Show every line of the data that includes the word "left".

→ Data for review
-- Opening Marker --
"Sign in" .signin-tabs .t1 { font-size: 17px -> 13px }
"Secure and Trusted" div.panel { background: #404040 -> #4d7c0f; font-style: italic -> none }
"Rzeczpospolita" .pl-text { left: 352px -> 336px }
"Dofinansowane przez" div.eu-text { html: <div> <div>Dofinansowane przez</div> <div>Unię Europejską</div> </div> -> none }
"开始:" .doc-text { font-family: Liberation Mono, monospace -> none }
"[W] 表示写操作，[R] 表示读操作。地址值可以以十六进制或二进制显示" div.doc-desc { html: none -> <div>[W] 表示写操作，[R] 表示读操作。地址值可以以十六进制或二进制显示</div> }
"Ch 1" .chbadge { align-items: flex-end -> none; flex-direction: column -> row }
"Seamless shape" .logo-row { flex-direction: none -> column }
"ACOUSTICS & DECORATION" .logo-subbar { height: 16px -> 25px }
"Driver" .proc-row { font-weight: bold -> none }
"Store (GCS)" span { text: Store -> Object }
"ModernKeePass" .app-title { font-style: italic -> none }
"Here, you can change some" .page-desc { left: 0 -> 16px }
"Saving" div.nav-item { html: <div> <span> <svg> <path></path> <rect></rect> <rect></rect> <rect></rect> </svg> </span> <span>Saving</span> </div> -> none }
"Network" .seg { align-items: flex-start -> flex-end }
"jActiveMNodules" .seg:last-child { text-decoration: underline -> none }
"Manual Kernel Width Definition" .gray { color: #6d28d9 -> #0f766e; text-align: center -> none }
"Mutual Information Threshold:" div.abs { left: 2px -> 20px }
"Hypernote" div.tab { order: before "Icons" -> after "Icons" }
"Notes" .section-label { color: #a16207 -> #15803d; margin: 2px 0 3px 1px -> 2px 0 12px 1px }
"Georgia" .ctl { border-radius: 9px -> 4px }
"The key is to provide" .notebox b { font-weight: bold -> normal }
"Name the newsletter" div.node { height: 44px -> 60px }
-- Closing Marker --
→ Result for this exercise
"Rzeczpospolita" .pl-text { left: 352px -> 336px }
"Here, you can change some" .page-desc { left: 0 -> 16px }
"Mutual Information Threshold:" div.abs { left: 2px -> 20px }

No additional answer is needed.